EXERCISE DESCRIPTION. Lines to restate from the data below: from the one containing "[49,998,543,1038] paper系列查重和知网论文查重哪个好？ ->" to the one containing "[49,1178,413,1218] 降低论文重复率有什么方法？ ->", both included. Give them again exactly, and only them.

-- PROVIDED INFORMATION follows --

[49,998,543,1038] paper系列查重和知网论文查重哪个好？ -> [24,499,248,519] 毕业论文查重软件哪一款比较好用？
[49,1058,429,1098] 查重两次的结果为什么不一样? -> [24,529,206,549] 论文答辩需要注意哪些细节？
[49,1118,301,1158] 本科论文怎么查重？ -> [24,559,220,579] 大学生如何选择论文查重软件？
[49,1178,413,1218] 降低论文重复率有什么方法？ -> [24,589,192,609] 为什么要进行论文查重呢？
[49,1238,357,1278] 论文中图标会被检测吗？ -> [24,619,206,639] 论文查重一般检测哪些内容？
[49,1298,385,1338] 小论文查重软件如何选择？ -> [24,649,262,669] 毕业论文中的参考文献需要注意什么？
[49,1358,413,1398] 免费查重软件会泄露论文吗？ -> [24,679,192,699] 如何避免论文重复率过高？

-- PROVIDED INFORMATION concluded --
-- PROVIDED INFORMATION follows --

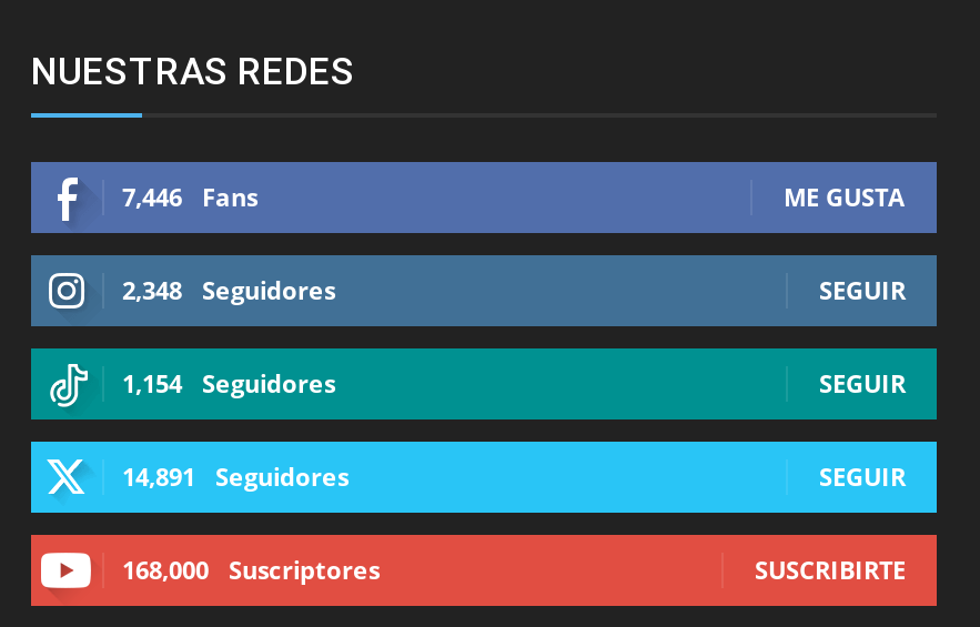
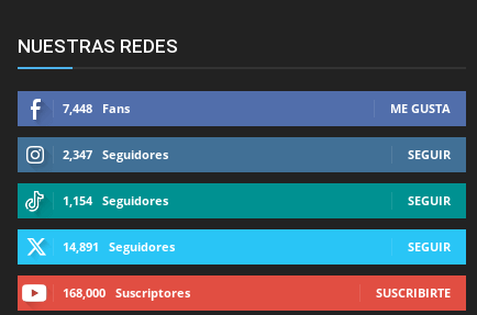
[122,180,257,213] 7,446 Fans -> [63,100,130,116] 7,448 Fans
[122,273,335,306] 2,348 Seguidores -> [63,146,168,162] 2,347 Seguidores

-- PROVIDED INFORMATION concluded --

WRITTEN ANSWER.
[49,998,543,1038] paper系列查重和知网论文查重哪个好？ -> [24,499,248,519] 毕业论文查重软件哪一款比较好用？
[49,1058,429,1098] 查重两次的结果为什么不一样? -> [24,529,206,549] 论文答辩需要注意哪些细节？
[49,1118,301,1158] 本科论文怎么查重？ -> [24,559,220,579] 大学生如何选择论文查重软件？
[49,1178,413,1218] 降低论文重复率有什么方法？ -> [24,589,192,609] 为什么要进行论文查重呢？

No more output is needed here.